WHAT TO DO: For each line of the data below that contains "radius", return that line.

DATA FOR THIS EXERCISE:
--

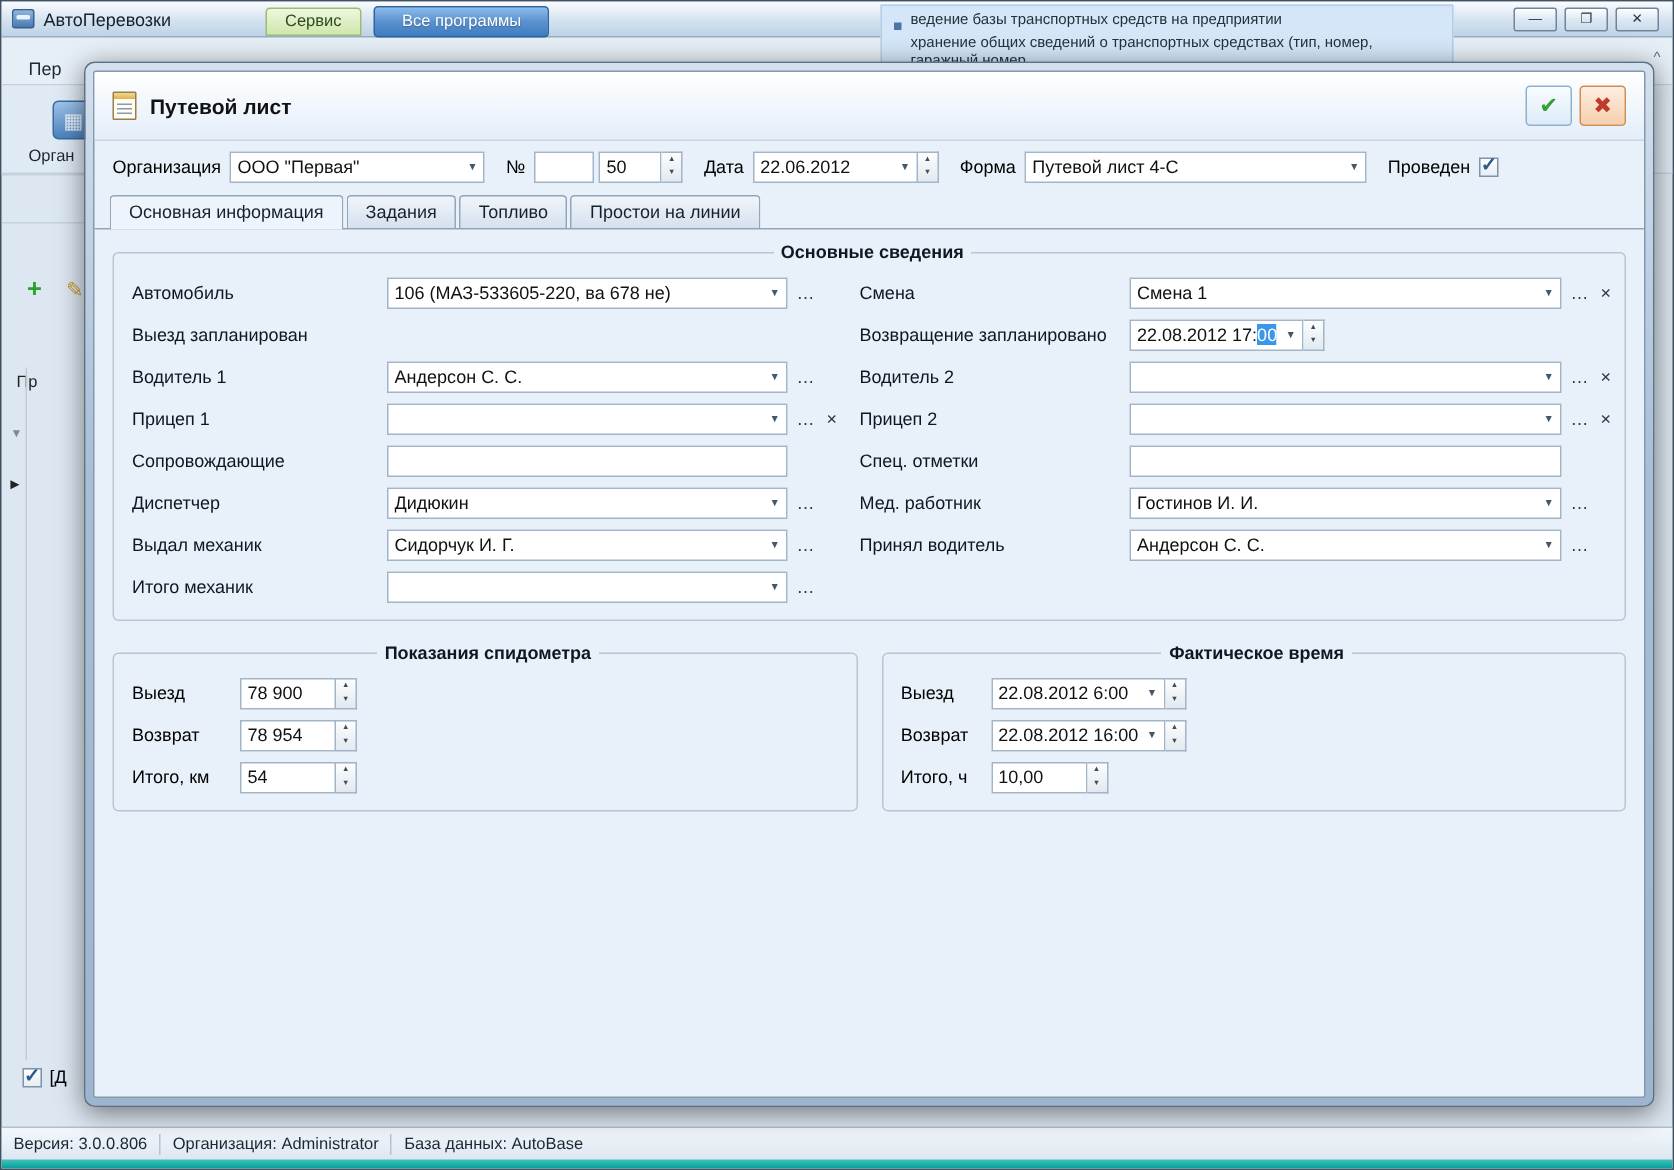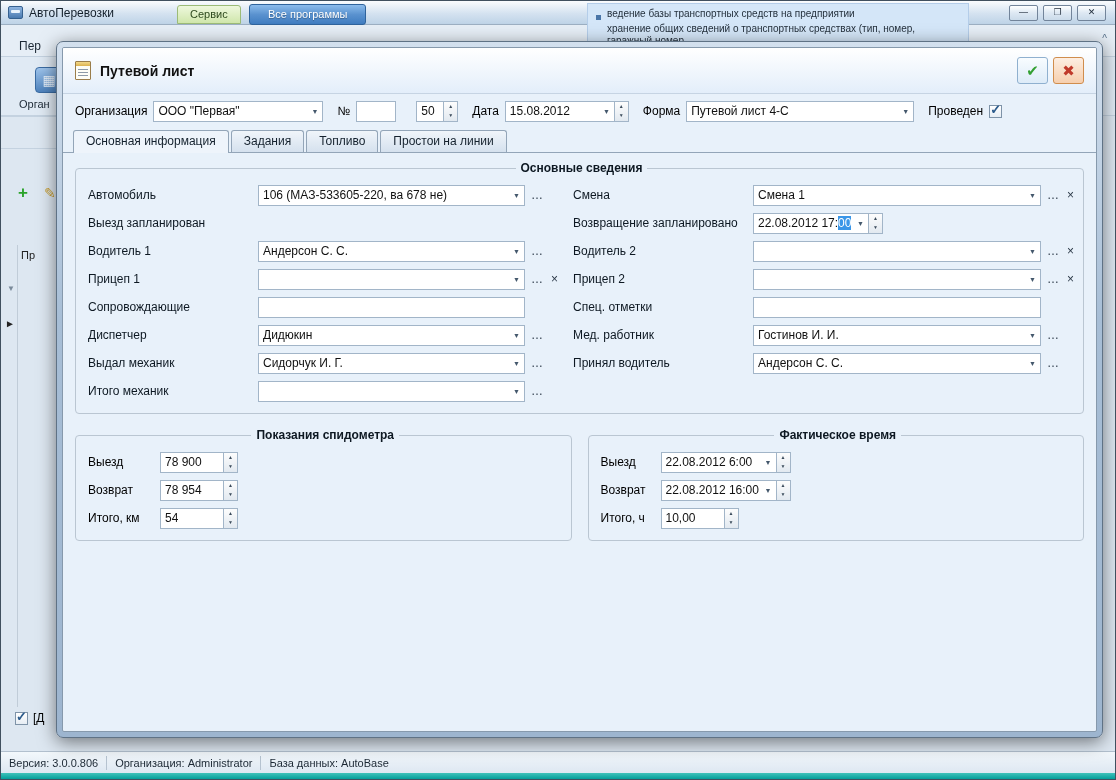--- a/index.html
+++ b/index.html
@@ -35,21 +35,21 @@
   .collapse-chevron { position:absolute; right:8px; top:8px; font-size:10px; color:#56708a; }
 
   .toolbar-row { position:absolute; top:56px; left:0; right:0; height:59px; background:#e0eaf4; border-bottom:1px solid #c4d2e0; }
   .big-tool-icon { position:absolute; left:34px; top:10px; width:28px; height:26px; border-radius:4px;
     background:linear-gradient(#9ec4ec,#4d82bd); border:1px solid #3a6ba2; color:#eaf3fc; font-size:14px; line-height:24px; text-align:center; }
   .tool-caption { position:absolute; left:18px; top:41px; font-size:11px; color:#1c2834; white-space:nowrap; }
 
   .left-strip-line { position:absolute; left:0; width:55px; height:1px; background:#c4d2e0; }
   .add-glyph { position:absolute; left:17px; top:182px; color:#2aa32a; font-size:17px; font-weight:bold; }
   .edit-glyph { position:absolute; left:43px; top:184px; color:#c79b2a; font-size:14px; }
-  .grid-header-fragment { position:absolute; left:20px; top:248px; font-size:11px; color:#222; }
+  .grid-header-fragment { position:absolute; left:10px; top:248px; font-size:11px; color:#222; }
   .filter-glyph { position:absolute; left:6px; top:283px; font-size:8px; color:#7a8a9a; }
   .row-marker-glyph { position:absolute; left:4px; top:317px; font-size:10px; color:#222; }
   .grid-col-line { position:absolute; left:16px; top:244px; width:1px; height:462px; background:#c0ccd8; }
 
   .bottom-checkbox-area { position:absolute; left:14px; top:710px; display:flex; align-items:center; gap:5px; }
   .panel-close-circle { position:absolute; left:1070px; top:708px; width:17px; height:17px; border-radius:50%;
     background:#1d262e; color:#fff; font-size:9px; line-height:16px; text-align:center; box-shadow:0 0 0 2px #fff; cursor:pointer; }
 
   .statusbar { position:absolute; left:0; right:0; bottom:6px; height:22px;
     background:linear-gradient(#f3f8fc,#dde7f1); border-top:1px solid #b2c0ce;
@@ -204,30 +204,30 @@
       <div class="dlg-header">
         <label>Организация</label>
         <div class="box" style="width:170px">
           <span class="val">ООО "Первая"</span>
           <span class="arrow">▼</span>
         </div>
         <label class="ml">№</label>
         <div class="box" style="width:40px">
           <span class="val"></span>
         </div>
-        <div class="box" style="width:28px; margin-left:20px">
+        <div class="box" style="width:42px; margin-left:3px">
           <span class="val">50</span>
         </div>
         <div class="spinner">
           <span>▲</span>
           <span>▼</span>
         </div>
         <label class="ml">Дата</label>
         <div class="box" style="width:110px">
-          <span class="val">15.08.2012</span>
+          <span class="val">22.06.2012</span>
           <span class="arrow">▼</span>
         </div>
         <div class="spinner">
           <span>▲</span>
           <span>▼</span>
         </div>
         <label class="ml">Форма</label>
         <div class="box" style="width:228px">
           <span class="val">Путевой лист 4-С</span>
           <span class="arrow">▼</span>

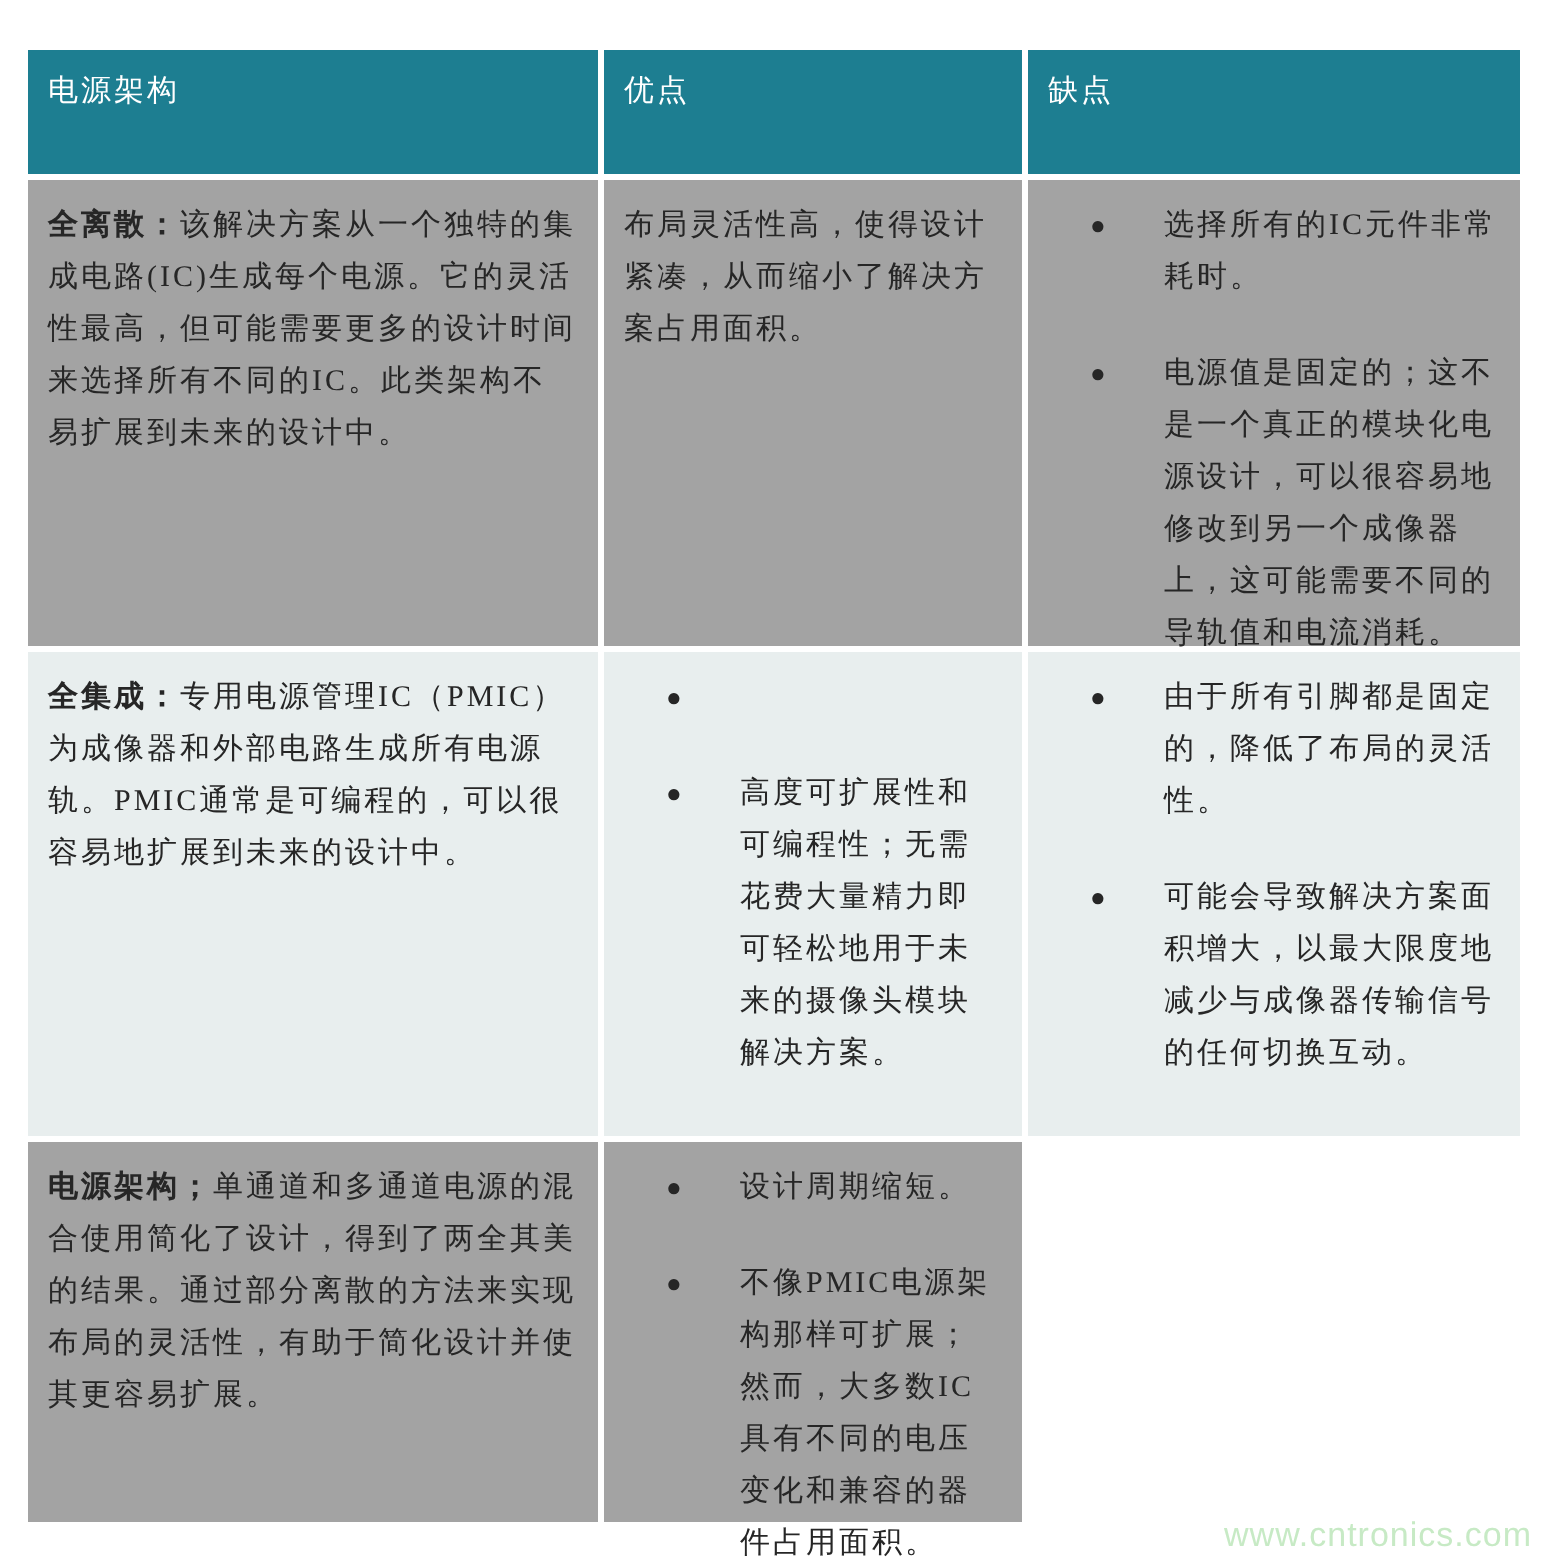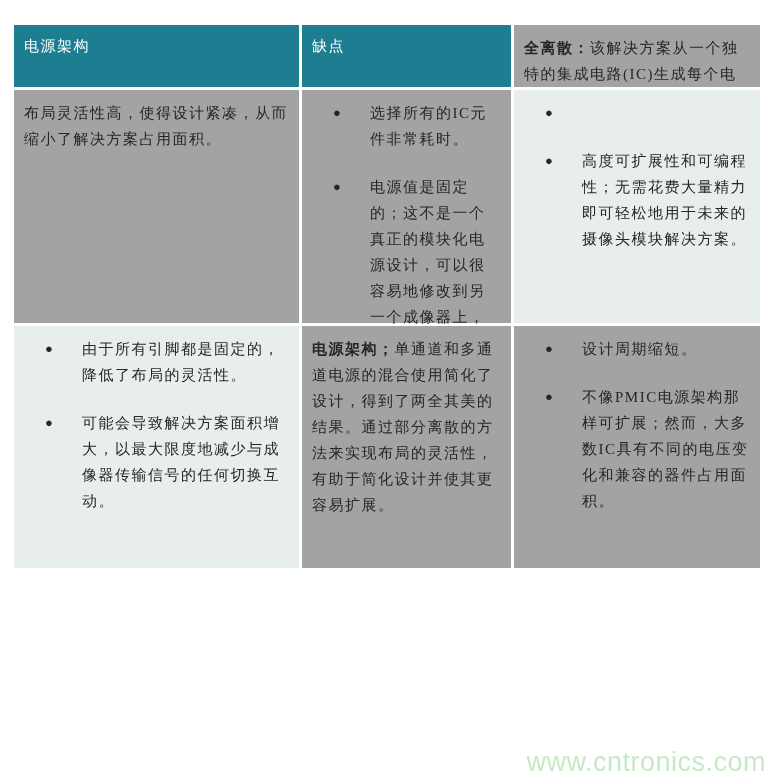--- a/index.html
+++ b/index.html
@@ -42,52 +42,56 @@
     box-sizing:border-box;
     font-size:13px;
   }
   .btxt{flex:1;}
   .watermark{
     position:absolute;
     right:2px;bottom:0;
     background:rgba(255,255,255,0.75);
     padding:10px 6px 6px 14px;
     font-family:"Liberation Sans","DejaVu Sans",sans-serif;
-    font-size:27px;
+    font-size:17px;
     letter-spacing:0.5px;
     color:#c7eac5;
     z-index:5;
   }
 </style>
 </head>
 <body>
 
 <div class="table-wrap">
   <div class="grid">
 
     <div class="cell head">电源架构</div>
+    <div class="cell head">优点</div>
     <div class="cell head">缺点</div>
 
     <div class="cell odd">
       <p><span class="lead">全离散：</span><span>该解决方案从一个独特的集成电路(IC)生成每个电源。它的灵活性最高，但可能需要更多的设计时间来选择所有不同的IC。此类架构不易扩展到未来的设计中。</span></p>
     </div>
     <div class="cell odd">
       <p>布局灵活性高，使得设计紧凑，从而缩小了解决方案占用面积。</p>
     </div>
     <div class="cell odd">
       <div class="li">
         <span class="blt">●</span>
         <span class="btxt">选择所有的IC元件非常耗时。</span>
       </div>
       <div class="li">
         <span class="blt">●</span>
         <span class="btxt">电源值是固定的；这不是一个真正的模块化电源设计，可以很容易地修改到另一个成像器上，这可能需要不同的导轨值和电流消耗。</span>
       </div>
     </div>
 
+    <div class="cell even">
+      <p><span class="lead">全集成：</span><span>专用电源管理IC（PMIC）为成像器和外部电路生成所有电源轨。PMIC通常是可编程的，可以很容易地扩展到未来的设计中。</span></p>
+    </div>
     <div class="cell even">
       <div class="li">
         <span class="blt">●</span>
       </div>
       <div class="li">
         <span class="blt">●</span>
         <span class="btxt">高度可扩展性和可编程性；无需花费大量精力即可轻松地用于未来的摄像头模块解决方案。</span>
       </div>
     </div>
     <div class="cell even">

--

RESPONSE TO THIS TASK:
   .big-tool-icon { position:absolute; left:34px; top:10px; width:28px; height:26px; border-radius:4px;
   .panel-close-circle { position:absolute; left:1070px; top:708px; width:17px; height:17px; border-radius:50%;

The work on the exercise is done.